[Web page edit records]
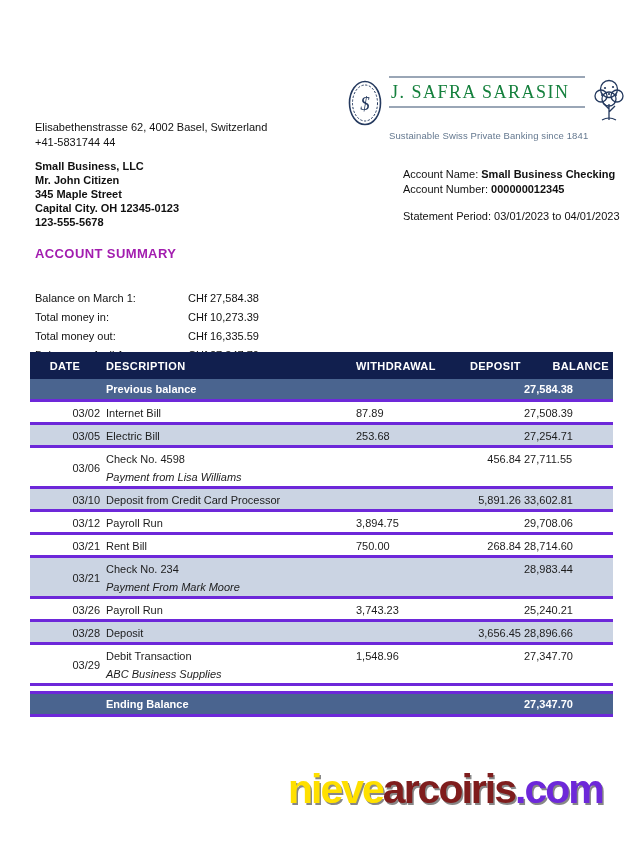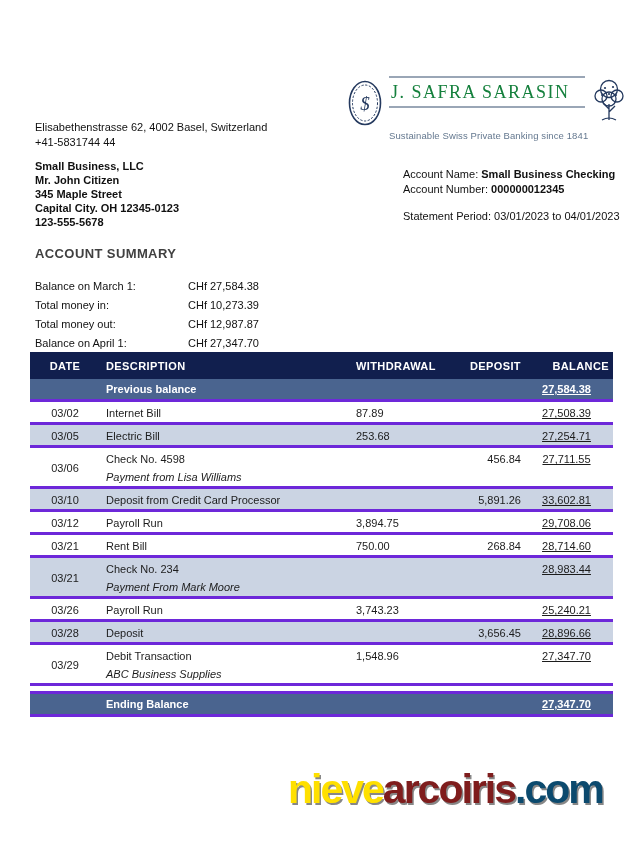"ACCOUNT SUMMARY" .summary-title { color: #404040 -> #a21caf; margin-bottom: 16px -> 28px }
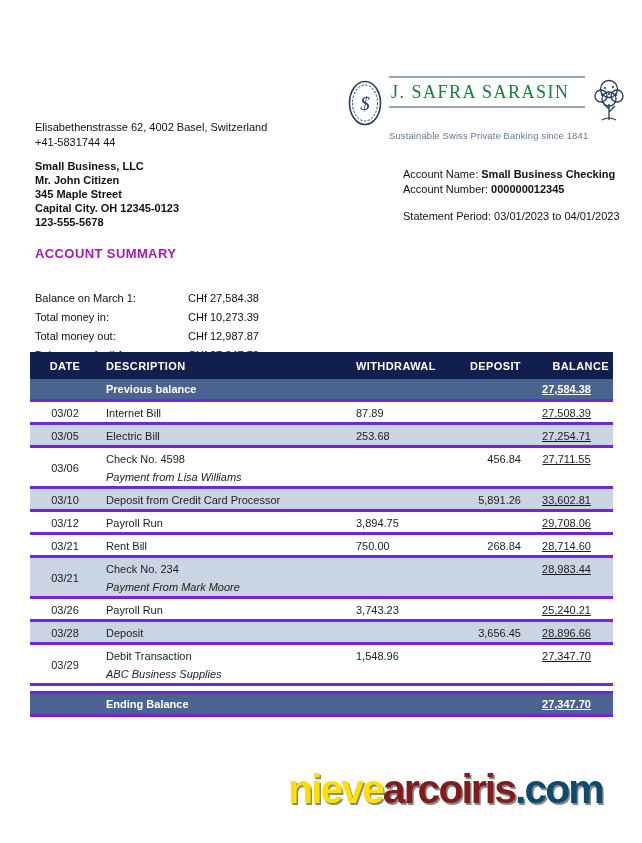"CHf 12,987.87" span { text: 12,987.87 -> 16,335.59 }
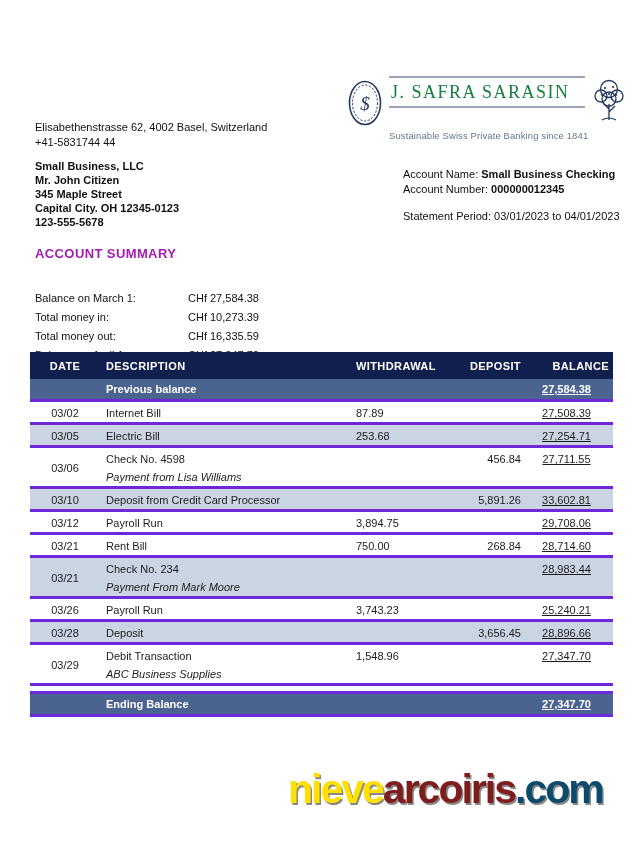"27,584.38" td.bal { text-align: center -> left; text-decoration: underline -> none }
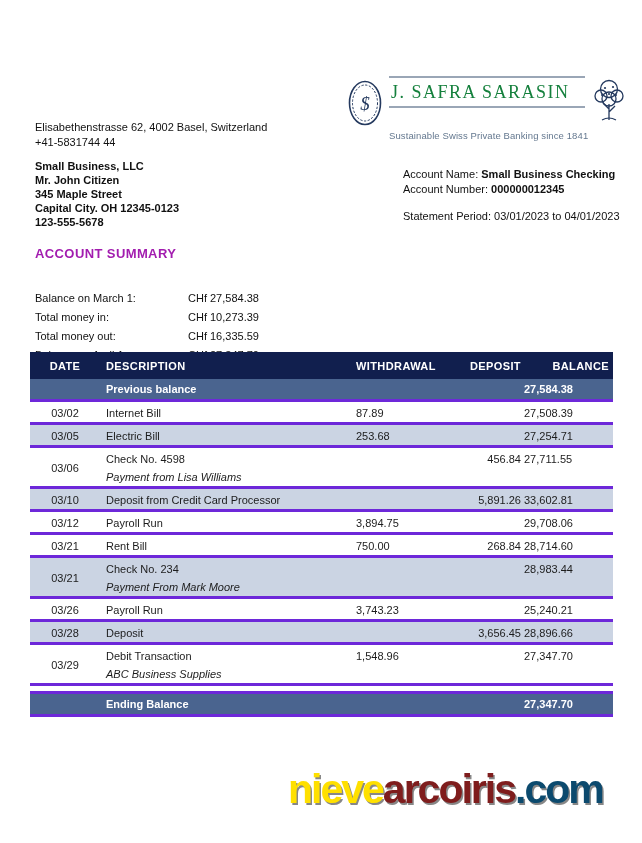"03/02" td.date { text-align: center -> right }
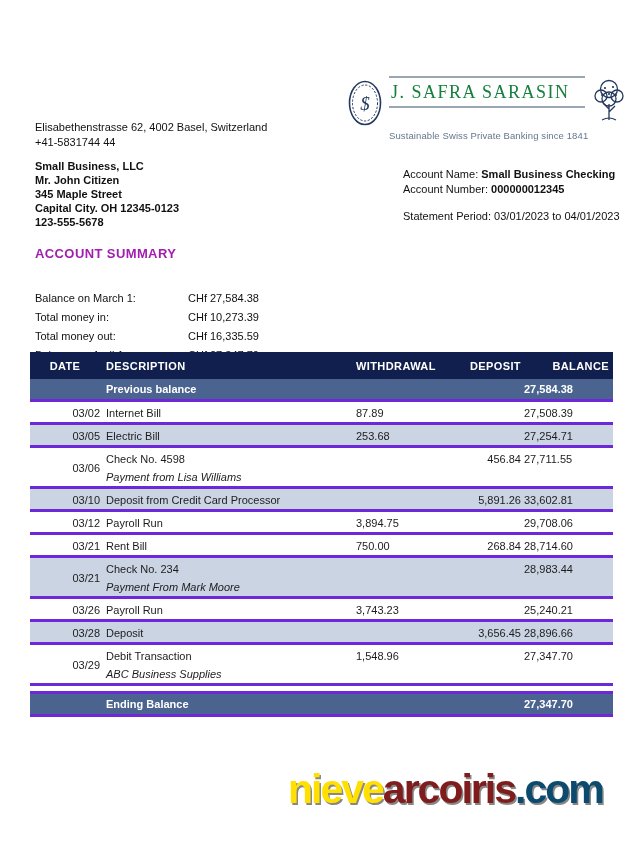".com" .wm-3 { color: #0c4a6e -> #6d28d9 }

__GOAL OF THE EXERCISE__. An exact copy of the data above is required, printed without its pictures.

__SOLUTION TO THIS TASK__.
"ACCOUNT SUMMARY" .summary-title { color: #404040 -> #a21caf; margin-bottom: 16px -> 28px }
"CHf 12,987.87" span { text: 12,987.87 -> 16,335.59 }
"27,584.38" td.bal { text-align: center -> left; text-decoration: underline -> none }
"03/02" td.date { text-align: center -> right }
".com" .wm-3 { color: #0c4a6e -> #6d28d9 }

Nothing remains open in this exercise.